Entrarono nella baita, rivestita di legno intriso dall'odore di caffè e di fumo di tabacco, alle pareti i quadri che Tobias dipingeva da giovane, panorami alpini figli di storie di emigrazione e scene di animali a volte immaginate a volte memorizzate e riportate in un disegno, un mezzo economico per fissare i ricordi, per lui che non ebbe mai i mezzi per comprarsi una macchina fotografica.

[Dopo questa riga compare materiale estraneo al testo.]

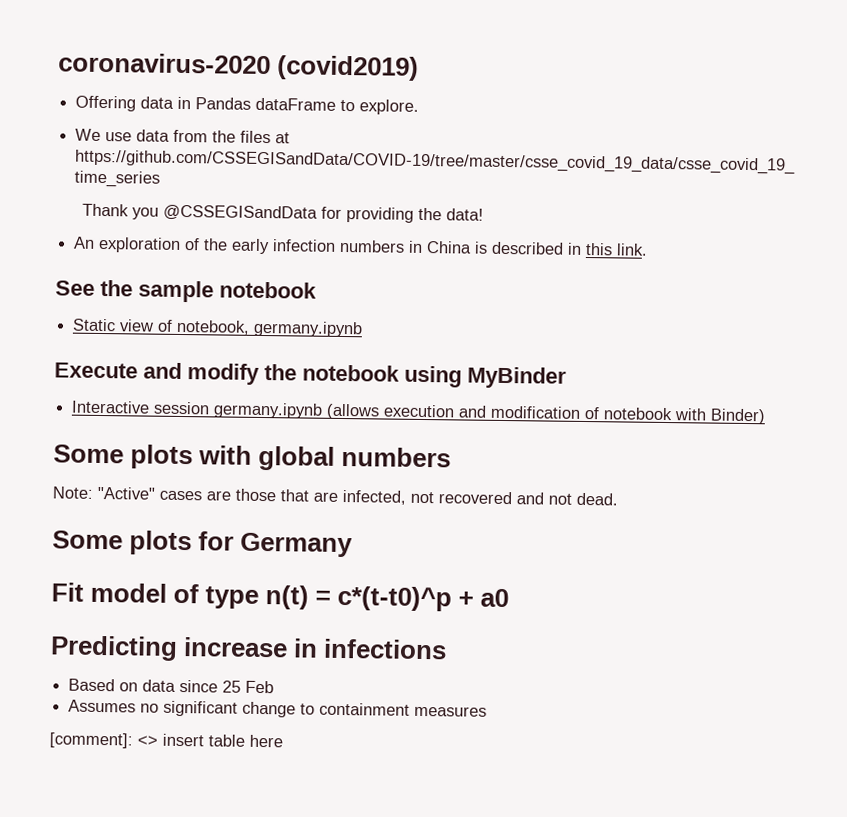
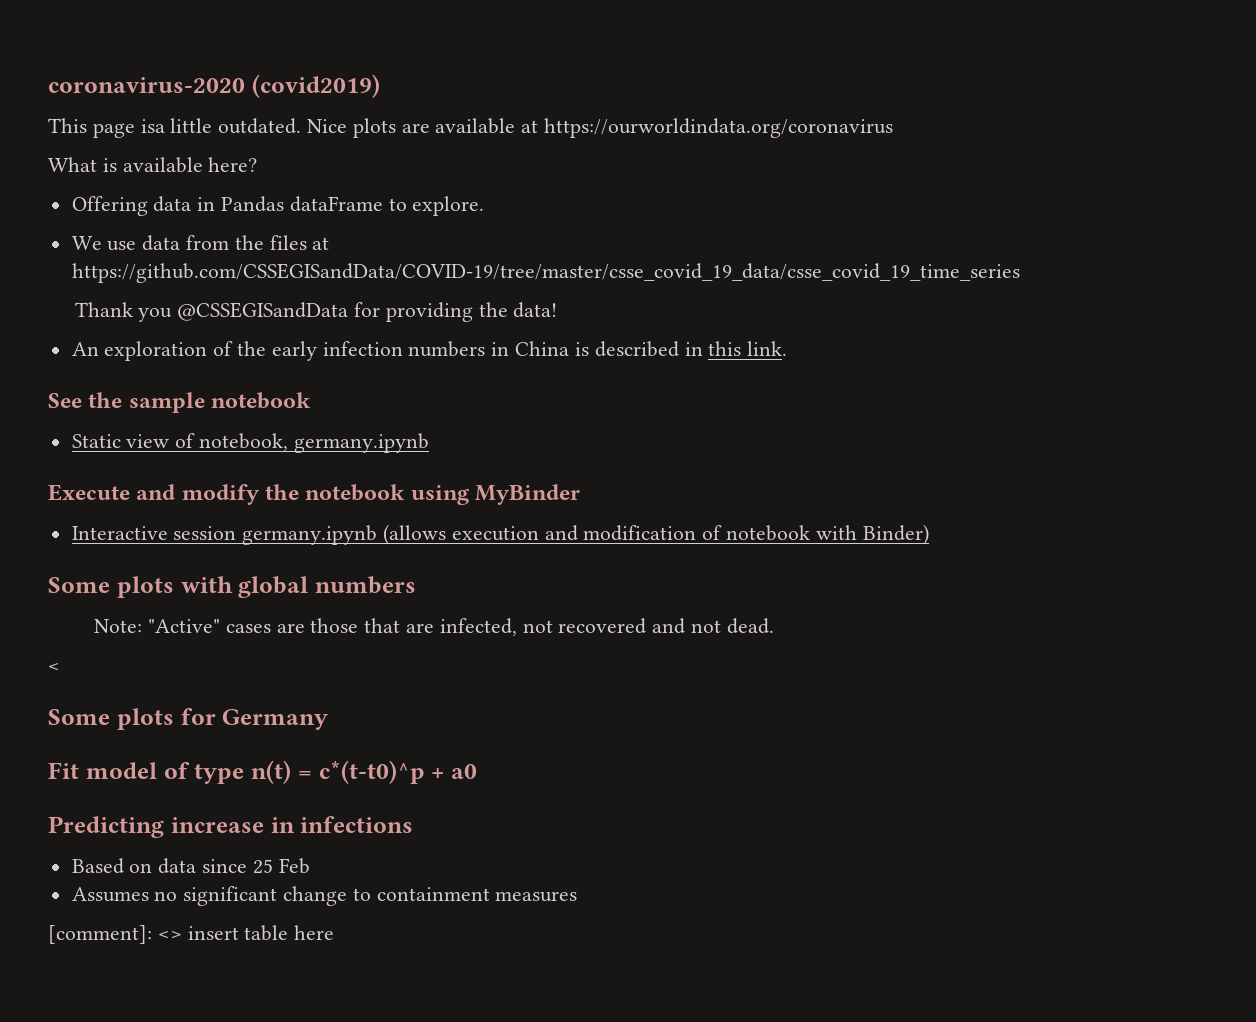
+ This page isa little outdated. Nice plots are available at https://ourworldindata.org/coronavirus
+ What is available here?
+ <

Si accese la pipa e si mise ad esaminare il cranio, tirando fuori da un cassetto un disegno minuzioso del Patriarca. Tirò dalla pipa e dopo un lungo silenzio sentenziò -certo una volta era più in carne, ma credo proprio che sia il Patriarca, peccato che il suo trofeo sia stato consumato dal tempo. Beh ad ogni modo, sono contento lo abbia trovato tu invece che qualcuno che sta alla montagna come io sto alla Rinascente di Milano. Che fai Jonas, ti fermi per cena? Ho messo su la zuppa d'orzo.-

-Ahahah Tobias, ma come ti vengono certi paragoni? Comunque no, ora mi avvio verso casa prima che faccia buio, che poi se mi fermo da te so già che finisce a grappe fino a tardi e poi domani tocca mandare malattia a lavoro. Ma ti ringrazio per l'ospitalità. Ciao Tobias, ci vediamo settimana prossima, che vengo su a darti una mano con la legna per l'inverno.-

-Ciao Jonas, sai che il tuo letto è sempre pronto per ogni volta che ti vuoi fermare. Sai ho un gallo forcello che viene sempre a trovarmi la mattina presto, sarebbe bello se facessi una fotografia con il tuo trabiccolo.-

-Va bene vecchio mio, anche se sarai sempre più bravo tu con la tua matita che io con le mie diavolerie moderne. Vado! Stammi bene.-

-Ciao Jonas, toh, tieni il povero Patriarca. Sai cosa devi farne.-

Jonas annuì con un cenno del capo e si incamminò verso casa, mentre il sole iniziava a scendere colorando di viola le nuvole all'orizzonte e intrufolando i suoi raggi tra i rami dei larici, incendiandoli con tutte le tonalità del giallo e del rosso. Rimase incantato di fronte a questo spettacolo e si rese conto che la montagna aveva salvato più esistenze di quante vite si era presa. Prese dallo zaino, il Patriarca e lo depose ai piedi di un larice. -Ti lascio qui Patriarca, come è giusto che sia, perché i nostri spiriti appartengono alla Montagna e a nessun altro.- Senza dire altro scese sul sentiero, volgendo lo sguardo in alto un'ultima volta al teschio che guardava la valle,  mentre timidi fiocchi di neve scendevano lievi ad incorniciare quel commiato.